His transformation continued when he was transferred to the prison in Carlisle, and discovered the writings of St. Benedict, Thomas Merton, St. Teresa of Avila and Benedictine Sister Joan Chittister. “Thomas Merton talks about being a monk inwardly — in your heart — not outwardly,” Wallace said, remembering an early awareness that his life in prison could resemble life in a monastery.

After reading “How to Be a Monastic and Not Leave Your Day Job — An invitation to Oblate Life” by Benedictine Brother Benet Tvedten, a monk at Blue Cloud Abbey in South Dakota, Wallace wrote a letter to Monastery Immaculate Conception in Ferdinand.

He wanted to know about the oblate program there, and Benedictine Sister Mary Victor Kercher wrote him back. Over the years, she has done mission work in Guatemala as well as extensive work with Hispanic ministry.

Most recently she’s been working on the monastery’s leadership team with Benedictine oblates who are lay men and women who want to live the Benedictine principals.

In his letter, Wallace wrote about himself, his life and his transformation.

“He told me what he had read, St. Teresa of Avila, and he knew of Joan Chittister,” Sister Mary Victor said. “He wanted to be an oblate, and I thought, ‘There is no reason he couldn’t be an oblate — even if he is in prison.’

“We corresponded back and forth, and I decided I wanted to meet this man. I went over to the prison for the day.” She celebrated Mass with the inmates. “The guys read and sang. They were Eucharistic ministers.”

When she met Wallace “he didn’t impress me as a criminal. He was polite, very deferential. He spoke about his mother, and he spoke about his son. If I met him on the street, I wouldn’t see him as a criminal. I didn’t find any rancor in him.

“He said, ‘I committed a crime, and I’m trying to pay my debt to society.’”

He told the nun that he wanted to “get his life back together.”

Sister Mary Victor decided to accept him into the oblate formation program at the monastery. “I took that on,” she said. “An oblate can be any Christian person who wants to better their spiritual life as a lay person.

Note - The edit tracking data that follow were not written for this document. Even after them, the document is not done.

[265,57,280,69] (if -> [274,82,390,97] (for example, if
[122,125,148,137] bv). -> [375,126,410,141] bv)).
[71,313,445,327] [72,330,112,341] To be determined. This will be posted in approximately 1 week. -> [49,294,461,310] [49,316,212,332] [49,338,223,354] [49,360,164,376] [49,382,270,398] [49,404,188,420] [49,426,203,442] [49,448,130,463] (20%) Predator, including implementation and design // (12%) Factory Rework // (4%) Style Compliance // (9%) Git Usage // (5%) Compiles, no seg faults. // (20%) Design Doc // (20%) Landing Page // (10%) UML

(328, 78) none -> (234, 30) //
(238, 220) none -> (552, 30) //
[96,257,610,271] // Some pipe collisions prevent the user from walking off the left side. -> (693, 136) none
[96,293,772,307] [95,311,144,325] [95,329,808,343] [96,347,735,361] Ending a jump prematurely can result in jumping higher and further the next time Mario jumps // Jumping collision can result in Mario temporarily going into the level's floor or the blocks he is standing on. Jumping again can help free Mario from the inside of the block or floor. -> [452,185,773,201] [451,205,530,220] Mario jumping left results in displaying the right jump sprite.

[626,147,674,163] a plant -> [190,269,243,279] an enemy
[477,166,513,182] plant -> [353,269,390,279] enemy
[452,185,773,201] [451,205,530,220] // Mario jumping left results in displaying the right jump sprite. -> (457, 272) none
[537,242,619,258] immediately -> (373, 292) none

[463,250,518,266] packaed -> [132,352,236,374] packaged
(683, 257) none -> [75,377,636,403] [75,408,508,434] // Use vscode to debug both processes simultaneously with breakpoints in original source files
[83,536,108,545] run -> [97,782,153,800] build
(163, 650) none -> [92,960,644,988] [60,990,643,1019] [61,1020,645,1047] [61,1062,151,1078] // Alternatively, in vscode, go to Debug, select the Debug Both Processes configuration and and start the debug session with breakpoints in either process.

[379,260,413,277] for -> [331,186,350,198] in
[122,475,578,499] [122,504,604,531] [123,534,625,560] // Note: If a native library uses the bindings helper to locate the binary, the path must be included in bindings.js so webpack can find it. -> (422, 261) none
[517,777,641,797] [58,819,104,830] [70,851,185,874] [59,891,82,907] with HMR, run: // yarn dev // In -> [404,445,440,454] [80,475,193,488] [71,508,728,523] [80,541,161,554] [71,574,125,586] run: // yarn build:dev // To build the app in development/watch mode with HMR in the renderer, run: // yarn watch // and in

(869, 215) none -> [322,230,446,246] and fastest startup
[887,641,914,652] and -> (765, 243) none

I had no reason to deny him.”

Under her direction, he was able to complete his formation work by correspondence, and became an oblate in 2008.

He has continued to read and grow in his faith, she said, and she continues to encourage that growth by sending him reading materials. She has sent him a subscription of Sister Joan’s monthly publication “The Monastic Way.”

One day as Sister Mary Victor was looking at Sister Joan’s website she saw the headline “A new monastery.”

“I thought that was interesting,” she said. When she clicked on the headline, she found that Sister Joan had published a letter from Wallace. In it, he reflected about the silence, about the solitude he has found in prison, and he explained that he realized his prison cell could be his monastic cell.

Sometimes she is asked if the prisoner might be conning her. She answers no. “A lot of people wonder, but you have to give those guys the benefit of the doubt. Jesus took a lot of risks in his life time,” she said, adding, “There is redemption for these kinds of people too.”

Wallace has been in prison since he was 22 years old. Today, he’s 36. He won’t be eligible for release from prison — at the earliest — until 2027.

So who is he today?

He laughs as he says, “I’m still trying to figure that out. I look at my life now, and I wish I could have done this out there, but I only knew one way to live. I think differently now. Life doesn’t revolve around me anymore.

“I know I’m glad I’m not where I used to be. I know I’m not where I’d like to be, but I know I’m going in the right direction, and I’m making good decisions.”

Today, his daily prison life is filled with solitude and silence. Now, he sees those as good things. “I’m trying to clear my head.” He wakes every morning and prays. “During the day if I lose my focus, I try to recollect.

“It’s like living in a monastery. You have a rhythm in the day there, and that’s what I try to do here.”